__MATERIAL PROVIDED__.
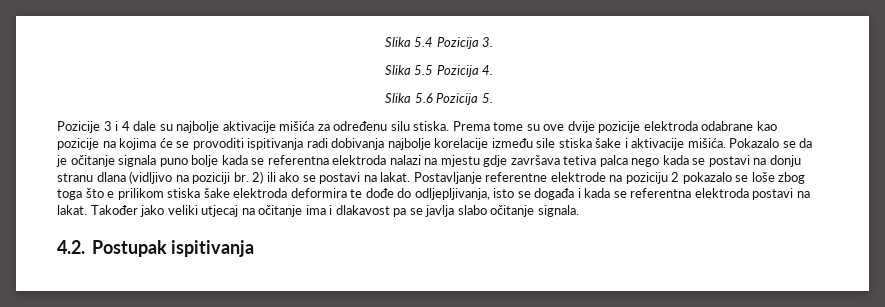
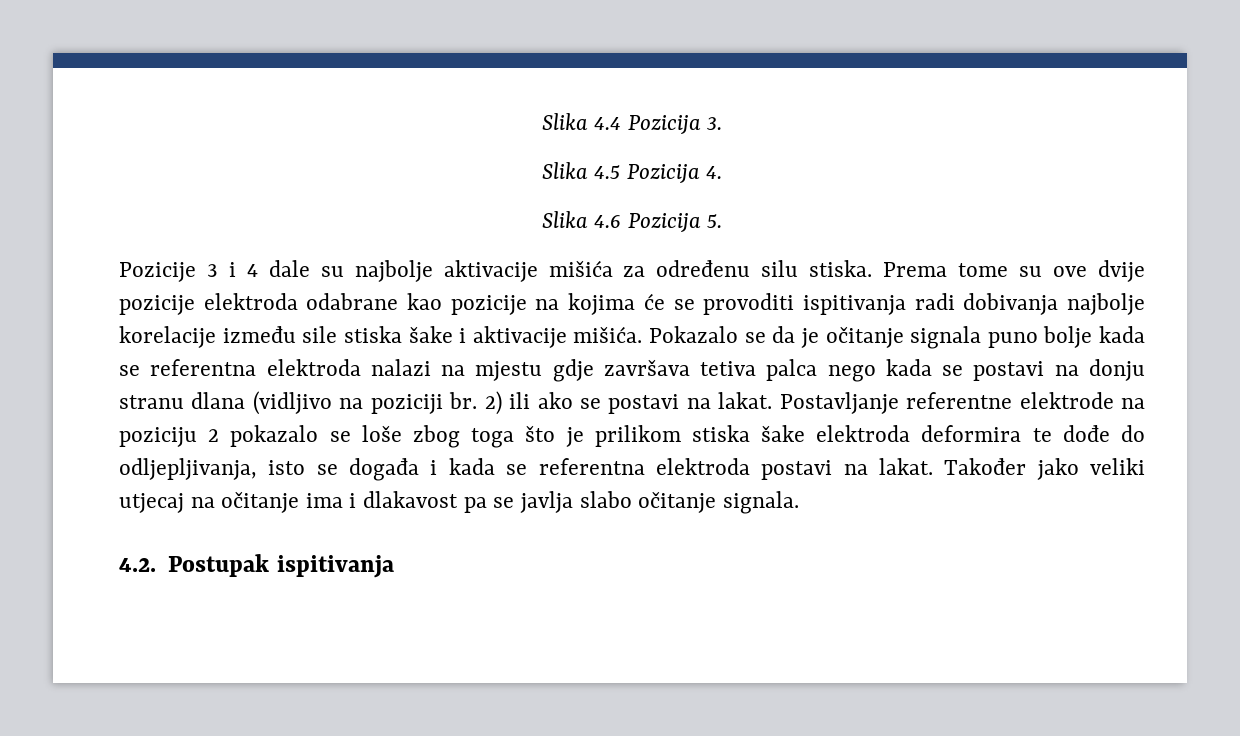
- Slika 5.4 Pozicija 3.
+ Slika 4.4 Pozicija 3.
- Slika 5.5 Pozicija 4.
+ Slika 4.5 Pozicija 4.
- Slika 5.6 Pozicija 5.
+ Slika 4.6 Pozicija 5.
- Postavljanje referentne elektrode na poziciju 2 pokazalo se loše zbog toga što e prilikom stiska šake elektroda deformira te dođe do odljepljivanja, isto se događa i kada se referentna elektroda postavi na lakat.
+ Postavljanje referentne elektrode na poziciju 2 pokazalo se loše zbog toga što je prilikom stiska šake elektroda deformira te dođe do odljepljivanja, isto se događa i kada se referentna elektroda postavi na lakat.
...
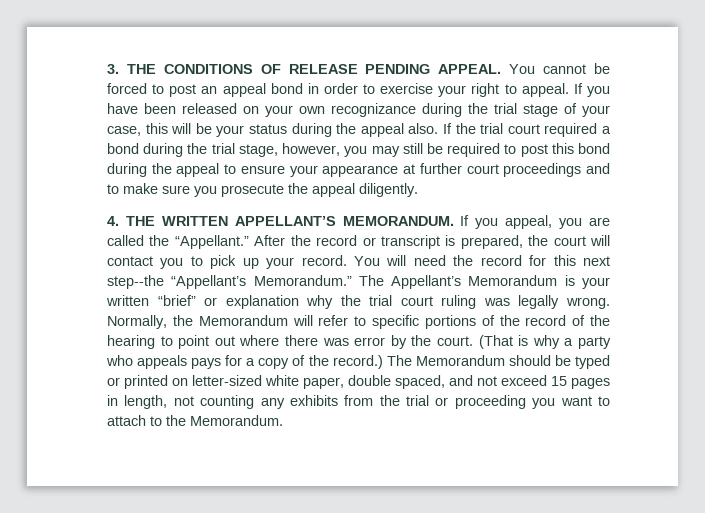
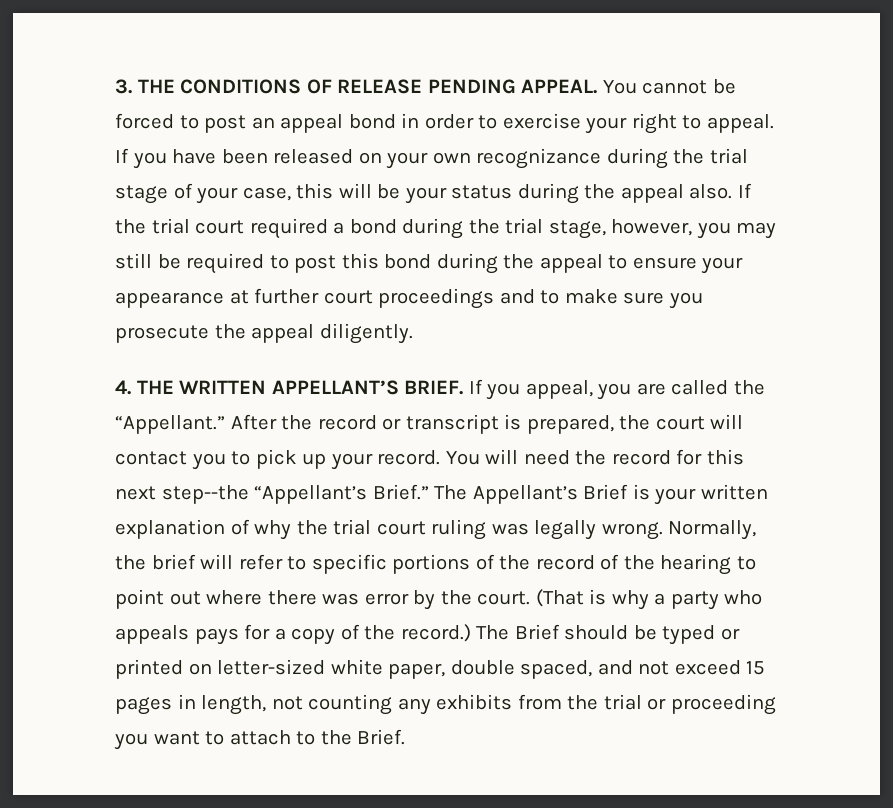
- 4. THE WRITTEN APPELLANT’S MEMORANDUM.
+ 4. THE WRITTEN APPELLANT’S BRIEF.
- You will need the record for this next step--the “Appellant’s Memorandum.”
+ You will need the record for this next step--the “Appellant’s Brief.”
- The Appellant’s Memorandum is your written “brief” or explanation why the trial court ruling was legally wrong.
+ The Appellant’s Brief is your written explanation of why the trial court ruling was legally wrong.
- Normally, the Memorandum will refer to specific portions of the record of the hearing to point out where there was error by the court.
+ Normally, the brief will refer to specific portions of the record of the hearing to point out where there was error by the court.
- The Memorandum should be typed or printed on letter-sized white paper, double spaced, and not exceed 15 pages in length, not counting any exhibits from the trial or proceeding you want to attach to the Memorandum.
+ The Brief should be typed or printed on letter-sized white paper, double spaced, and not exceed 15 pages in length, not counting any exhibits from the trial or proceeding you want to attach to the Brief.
==
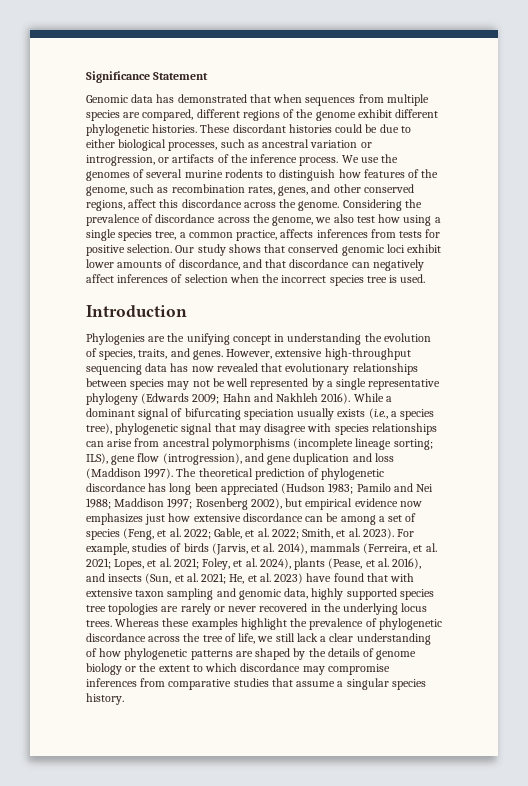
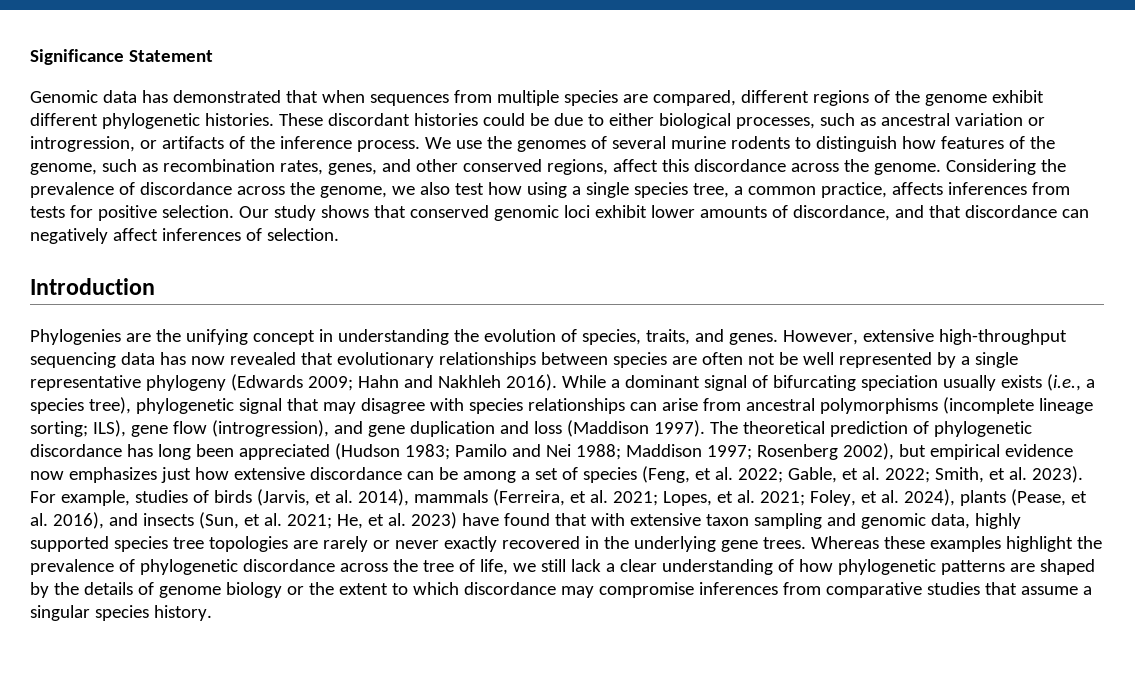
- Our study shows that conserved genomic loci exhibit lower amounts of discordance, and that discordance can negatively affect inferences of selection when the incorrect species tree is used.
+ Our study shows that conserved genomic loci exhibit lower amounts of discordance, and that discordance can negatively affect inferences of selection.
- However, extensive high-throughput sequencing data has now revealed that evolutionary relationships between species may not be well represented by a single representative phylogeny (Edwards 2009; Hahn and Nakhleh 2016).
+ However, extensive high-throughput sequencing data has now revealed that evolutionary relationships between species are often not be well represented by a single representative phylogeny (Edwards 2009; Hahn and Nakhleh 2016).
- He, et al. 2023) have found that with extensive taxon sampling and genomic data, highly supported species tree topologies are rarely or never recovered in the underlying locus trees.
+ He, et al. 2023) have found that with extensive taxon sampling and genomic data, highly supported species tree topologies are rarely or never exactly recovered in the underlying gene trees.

__ABOUT THIS TASK__.
Repeat word for word the lines above that run from the line containing "- Slika 5.4 Pozicija 3." through the line containing "toga što je", both ends included, and nothing else.

__COMPLETED EXERCISE__.
- Slika 5.4 Pozicija 3.
+ Slika 4.4 Pozicija 3.
- Slika 5.5 Pozicija 4.
+ Slika 4.5 Pozicija 4.
- Slika 5.6 Pozicija 5.
+ Slika 4.6 Pozicija 5.
- Postavljanje referentne elektrode na poziciju 2 pokazalo se loše zbog toga što e prilikom stiska šake elektroda deformira te dođe do odljepljivanja, isto se događa i kada se referentna elektroda postavi na lakat.
+ Postavljanje referentne elektrode na poziciju 2 pokazalo se loše zbog toga što je prilikom stiska šake elektroda deformira te dođe do odljepljivanja, isto se događa i kada se referentna elektroda postavi na lakat.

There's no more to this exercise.